Activity
For this exercise, please reproduce the records below word for word, from the first line through the line with "npm i react-native-reflect".

Version difference data
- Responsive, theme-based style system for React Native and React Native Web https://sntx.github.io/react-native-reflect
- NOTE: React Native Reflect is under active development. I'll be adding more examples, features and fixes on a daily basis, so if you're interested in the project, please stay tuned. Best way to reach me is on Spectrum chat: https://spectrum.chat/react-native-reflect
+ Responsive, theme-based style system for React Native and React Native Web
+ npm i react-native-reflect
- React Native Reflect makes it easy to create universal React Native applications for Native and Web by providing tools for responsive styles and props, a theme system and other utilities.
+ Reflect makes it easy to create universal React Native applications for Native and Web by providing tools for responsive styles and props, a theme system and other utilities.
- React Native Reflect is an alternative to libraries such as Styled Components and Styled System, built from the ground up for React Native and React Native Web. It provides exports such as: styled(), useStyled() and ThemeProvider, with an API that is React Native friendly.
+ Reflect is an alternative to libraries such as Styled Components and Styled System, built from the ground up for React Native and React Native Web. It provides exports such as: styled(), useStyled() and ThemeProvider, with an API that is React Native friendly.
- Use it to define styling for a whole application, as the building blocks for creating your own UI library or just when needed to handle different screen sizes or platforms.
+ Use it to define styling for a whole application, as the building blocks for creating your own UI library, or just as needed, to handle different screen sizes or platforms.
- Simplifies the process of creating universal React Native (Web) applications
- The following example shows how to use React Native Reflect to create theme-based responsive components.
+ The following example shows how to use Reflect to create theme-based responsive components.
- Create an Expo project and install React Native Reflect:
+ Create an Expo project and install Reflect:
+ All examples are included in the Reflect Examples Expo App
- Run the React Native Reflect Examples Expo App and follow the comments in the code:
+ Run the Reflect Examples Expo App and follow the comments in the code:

Reply to the task
- Responsive, theme-based style system for React Native and React Native Web https://sntx.github.io/react-native-reflect
- NOTE: React Native Reflect is under active development. I'll be adding more examples, features and fixes on a daily basis, so if you're interested in the project, please stay tuned. Best way to reach me is on Spectrum chat: https://spectrum.chat/react-native-reflect
+ Responsive, theme-based style system for React Native and React Native Web
+ npm i react-native-reflect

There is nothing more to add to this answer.